Task directions → Once "row 32: 96 |" turns up in a line below, reproduce that line and those after it exactly, stopping after the line with "18 | 22年: 97.089 -> 197.606"; leave pictures out.

[Image comparison data]
/---

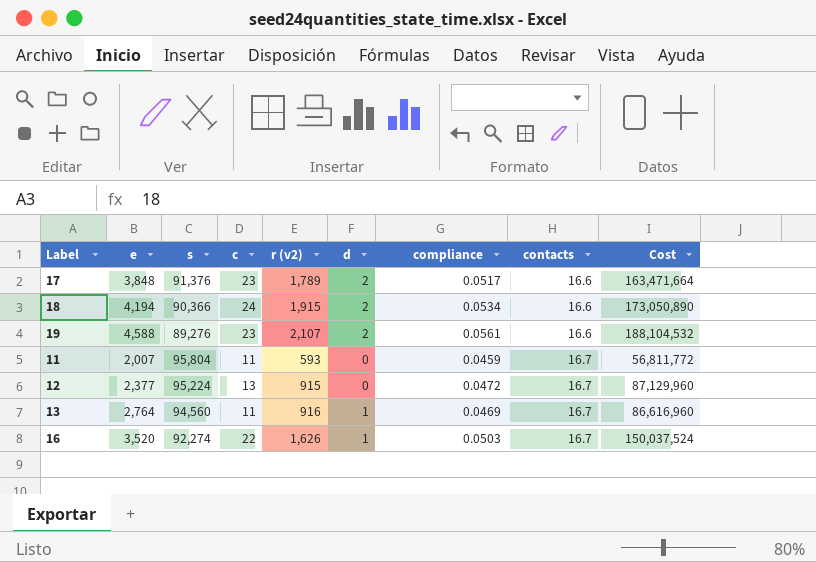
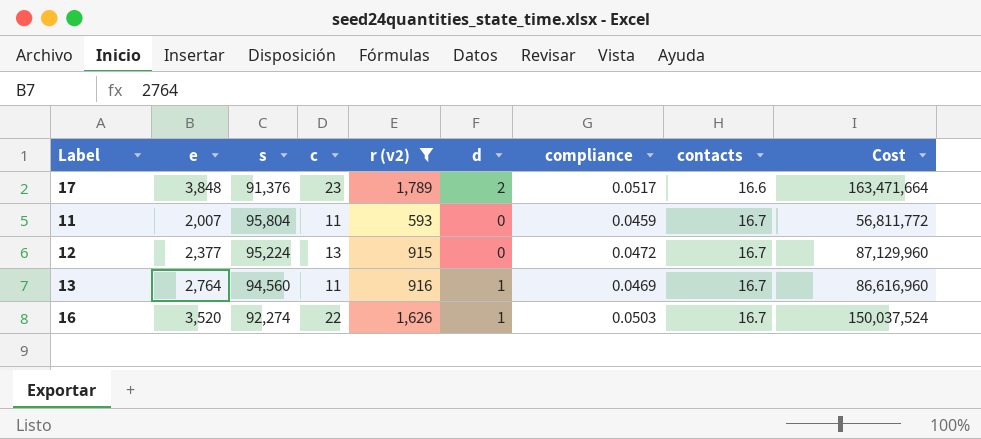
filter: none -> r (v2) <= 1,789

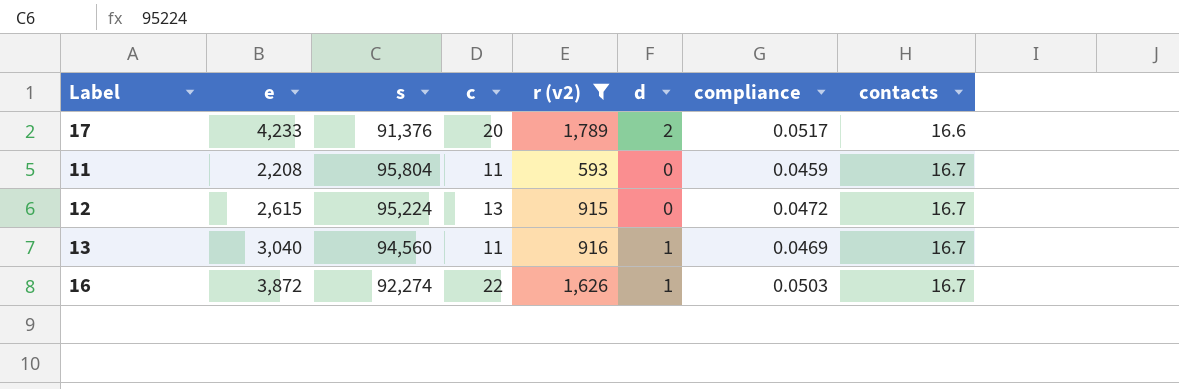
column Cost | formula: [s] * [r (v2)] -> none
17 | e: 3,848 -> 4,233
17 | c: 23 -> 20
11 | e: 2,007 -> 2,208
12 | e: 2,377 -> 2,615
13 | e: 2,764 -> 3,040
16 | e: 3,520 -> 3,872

\---
/---

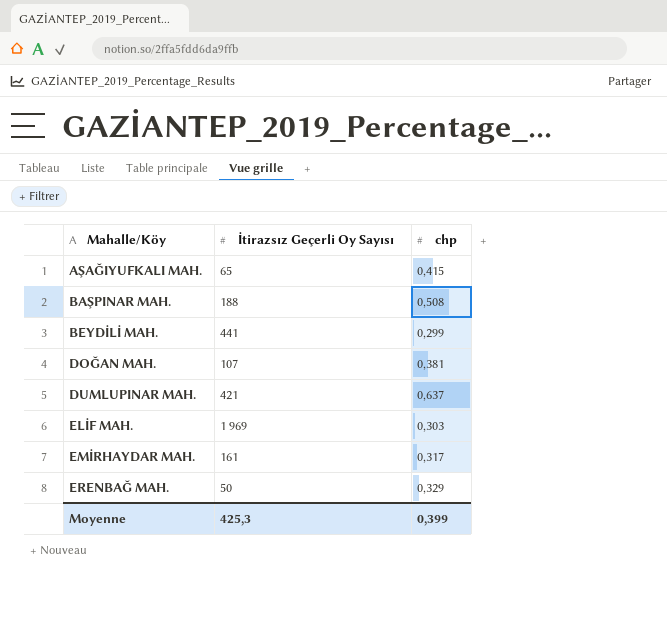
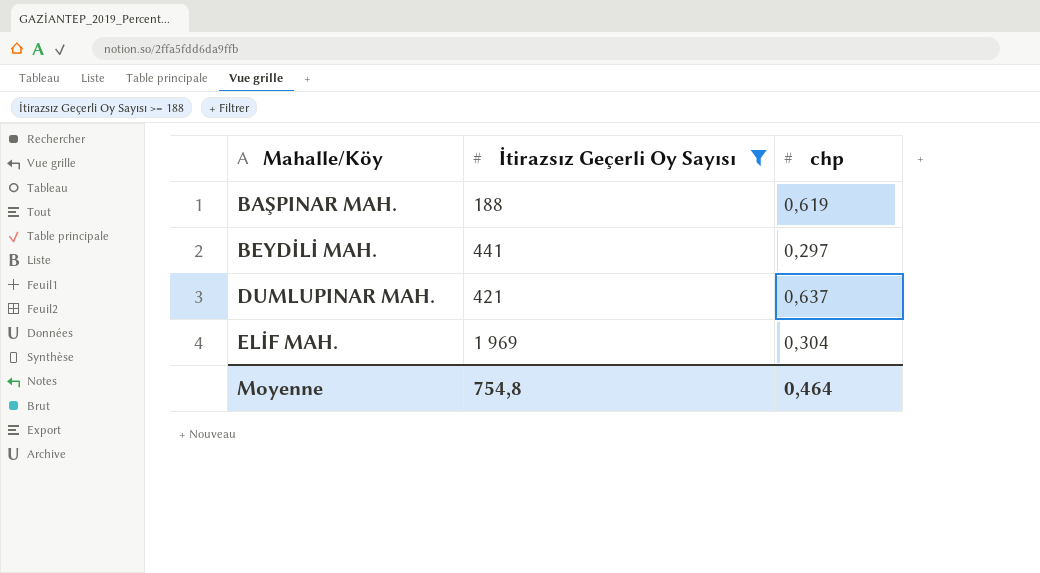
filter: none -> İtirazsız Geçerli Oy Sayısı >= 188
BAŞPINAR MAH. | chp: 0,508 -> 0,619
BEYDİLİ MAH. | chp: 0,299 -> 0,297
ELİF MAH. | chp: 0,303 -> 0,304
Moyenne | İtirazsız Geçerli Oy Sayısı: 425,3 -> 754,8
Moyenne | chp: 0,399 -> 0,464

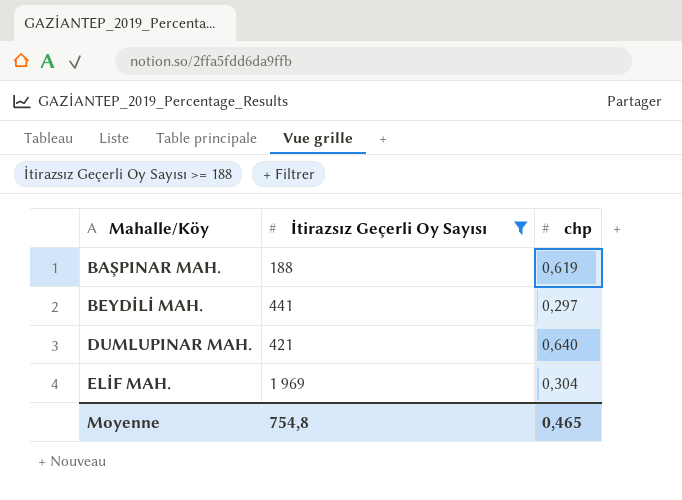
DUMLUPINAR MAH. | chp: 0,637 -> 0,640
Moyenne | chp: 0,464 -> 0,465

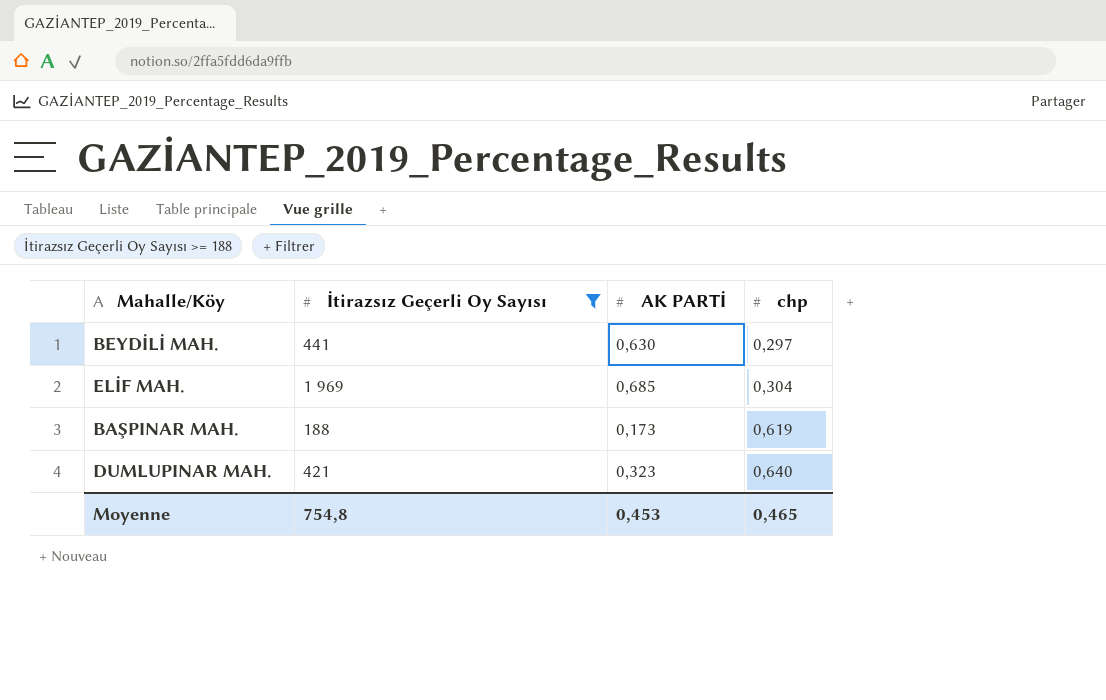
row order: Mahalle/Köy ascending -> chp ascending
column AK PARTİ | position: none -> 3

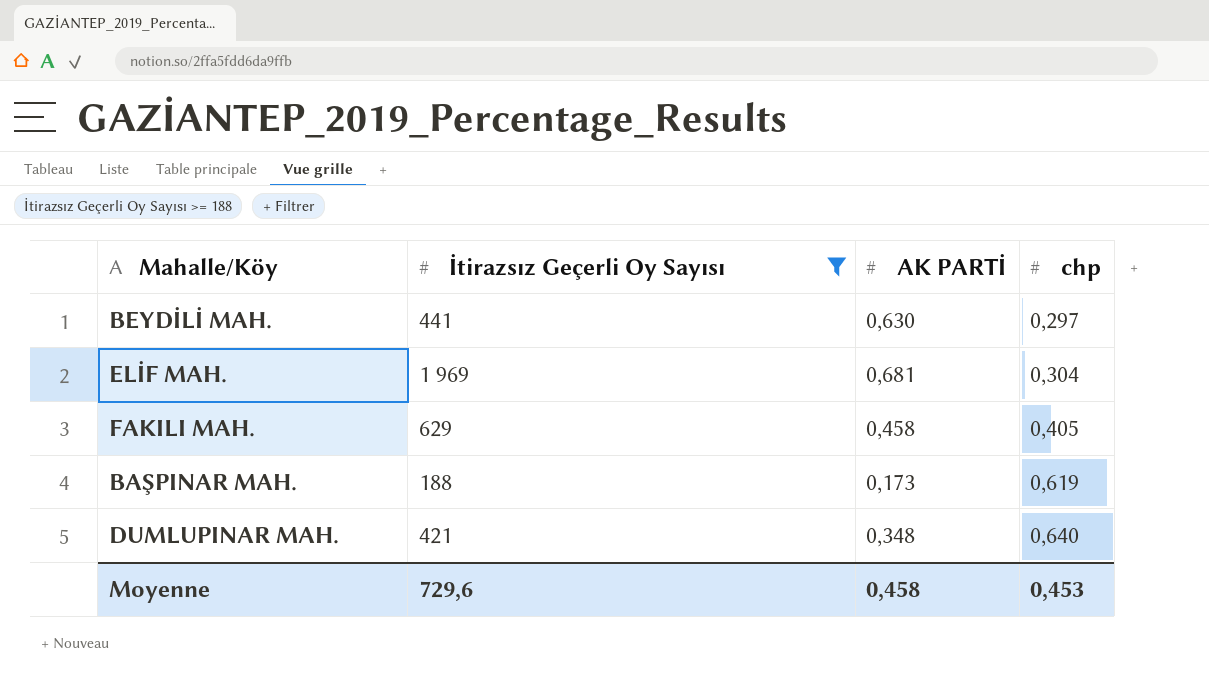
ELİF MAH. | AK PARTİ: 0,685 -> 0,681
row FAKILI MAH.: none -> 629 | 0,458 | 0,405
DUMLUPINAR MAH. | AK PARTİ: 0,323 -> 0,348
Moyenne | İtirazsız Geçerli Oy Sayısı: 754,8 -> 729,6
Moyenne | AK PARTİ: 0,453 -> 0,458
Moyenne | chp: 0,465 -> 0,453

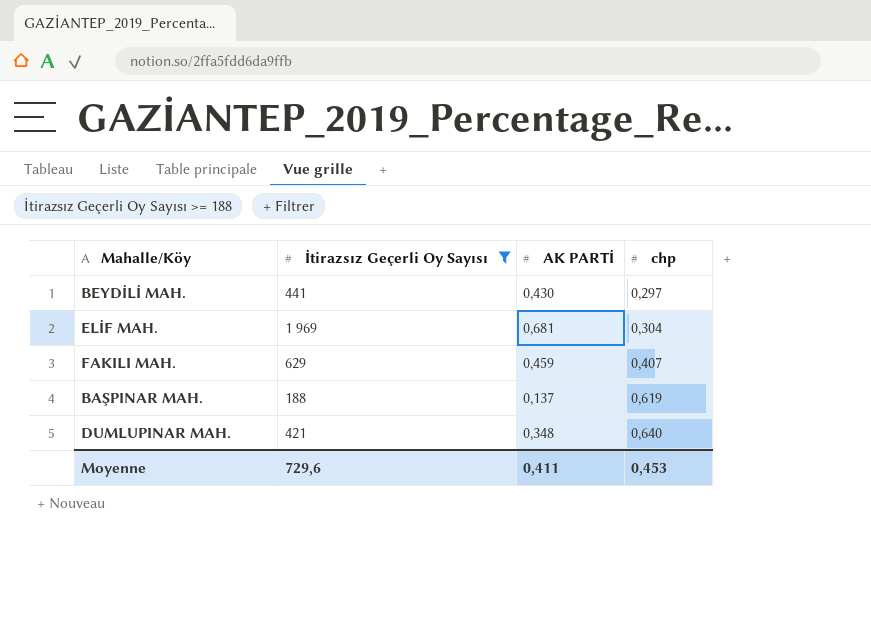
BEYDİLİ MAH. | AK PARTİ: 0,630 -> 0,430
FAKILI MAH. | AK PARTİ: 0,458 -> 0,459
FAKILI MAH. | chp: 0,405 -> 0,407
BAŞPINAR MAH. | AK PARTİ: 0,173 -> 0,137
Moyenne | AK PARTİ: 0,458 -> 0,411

\---
/---

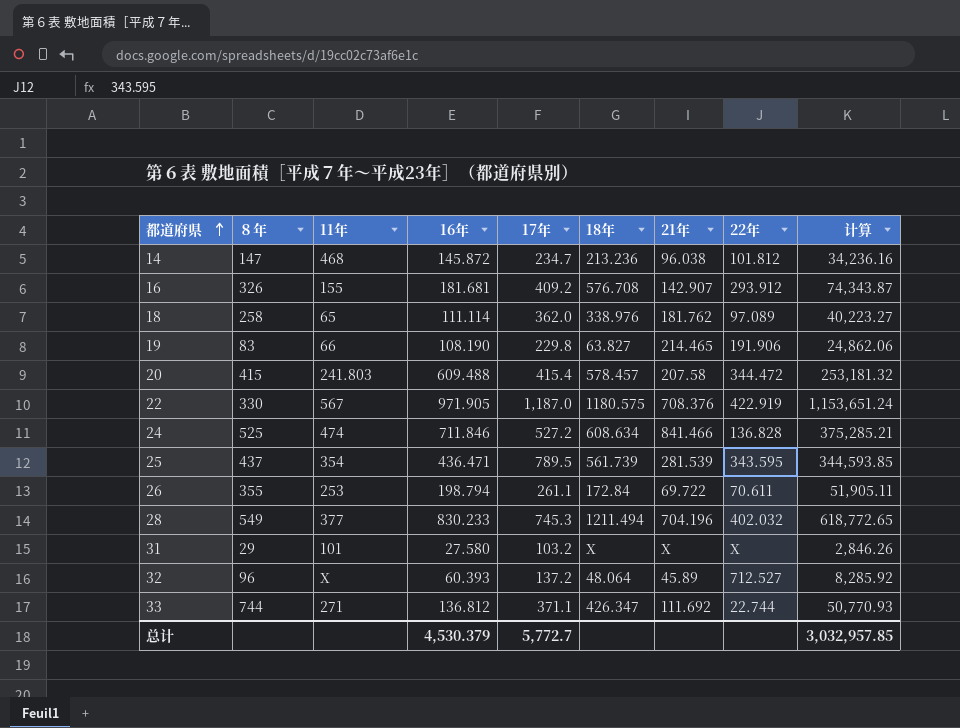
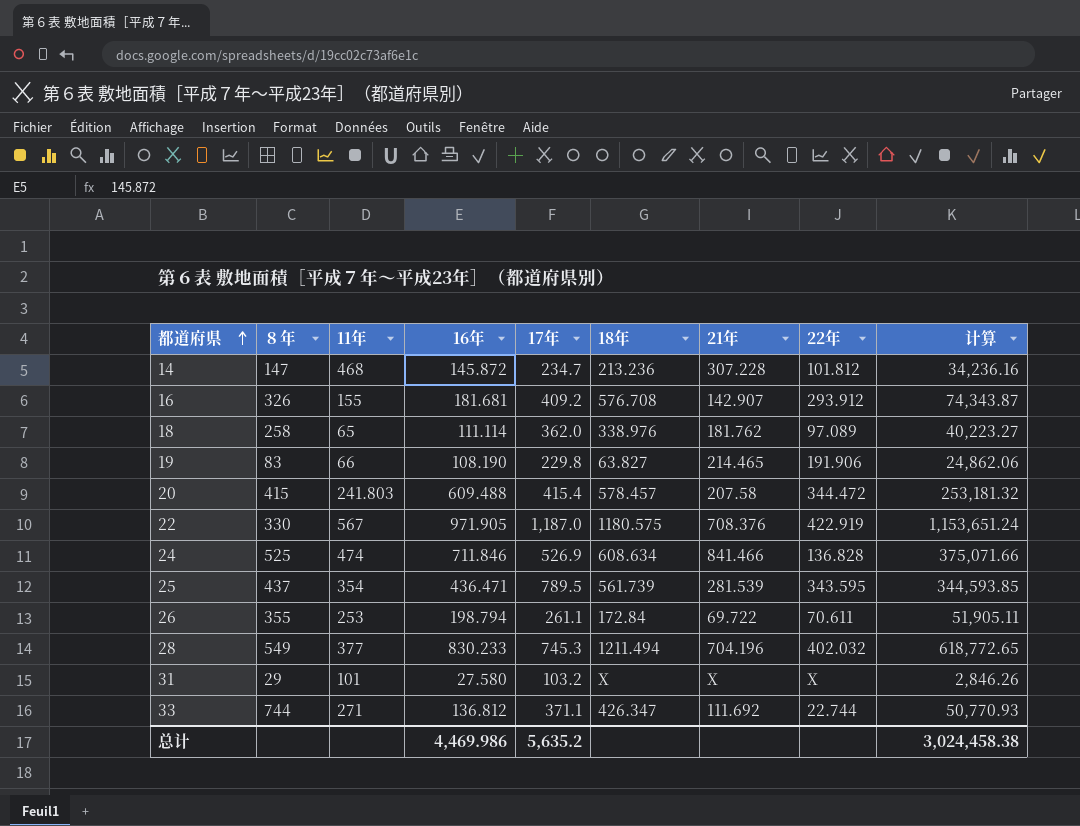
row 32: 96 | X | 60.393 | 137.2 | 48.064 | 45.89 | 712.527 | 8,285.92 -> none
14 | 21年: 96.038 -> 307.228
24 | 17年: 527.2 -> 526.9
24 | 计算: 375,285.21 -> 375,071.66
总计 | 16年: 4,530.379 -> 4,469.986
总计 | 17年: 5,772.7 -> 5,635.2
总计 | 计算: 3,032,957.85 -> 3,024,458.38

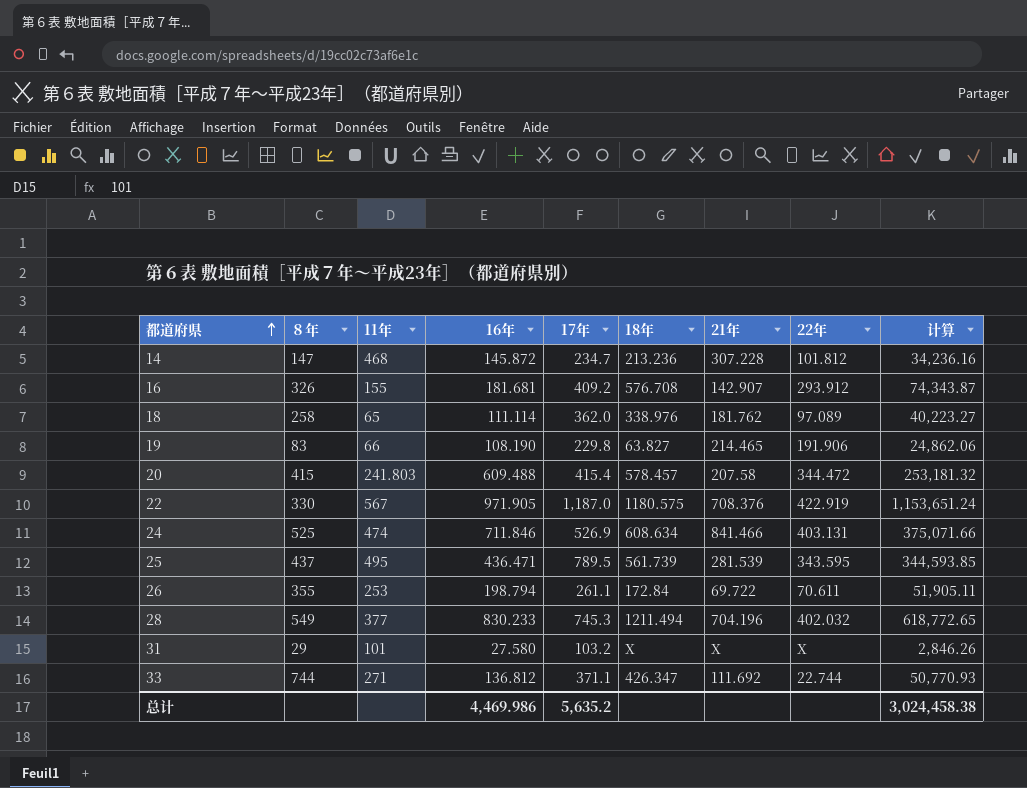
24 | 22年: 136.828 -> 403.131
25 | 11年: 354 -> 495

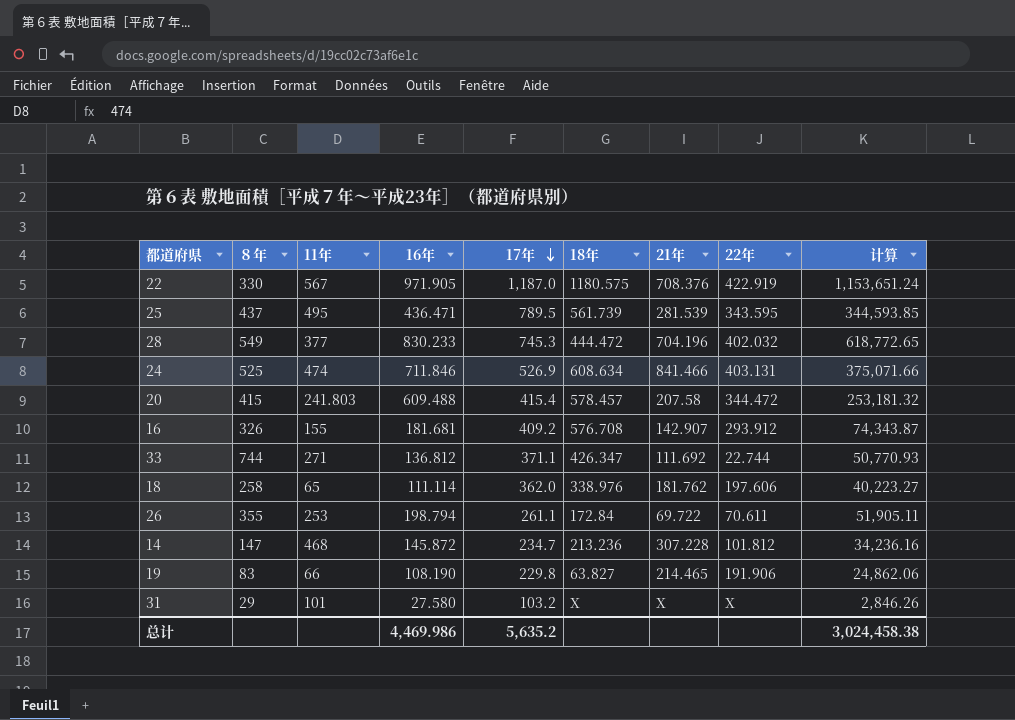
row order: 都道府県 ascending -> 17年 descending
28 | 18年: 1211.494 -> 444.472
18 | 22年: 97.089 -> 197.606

\---

Task output →
row 32: 96 | X | 60.393 | 137.2 | 48.064 | 45.89 | 712.527 | 8,285.92 -> none
14 | 21年: 96.038 -> 307.228
24 | 17年: 527.2 -> 526.9
24 | 计算: 375,285.21 -> 375,071.66
总计 | 16年: 4,530.379 -> 4,469.986
总计 | 17年: 5,772.7 -> 5,635.2
总计 | 计算: 3,032,957.85 -> 3,024,458.38

24 | 22年: 136.828 -> 403.131
25 | 11年: 354 -> 495

row order: 都道府県 ascending -> 17年 descending
28 | 18年: 1211.494 -> 444.472
18 | 22年: 97.089 -> 197.606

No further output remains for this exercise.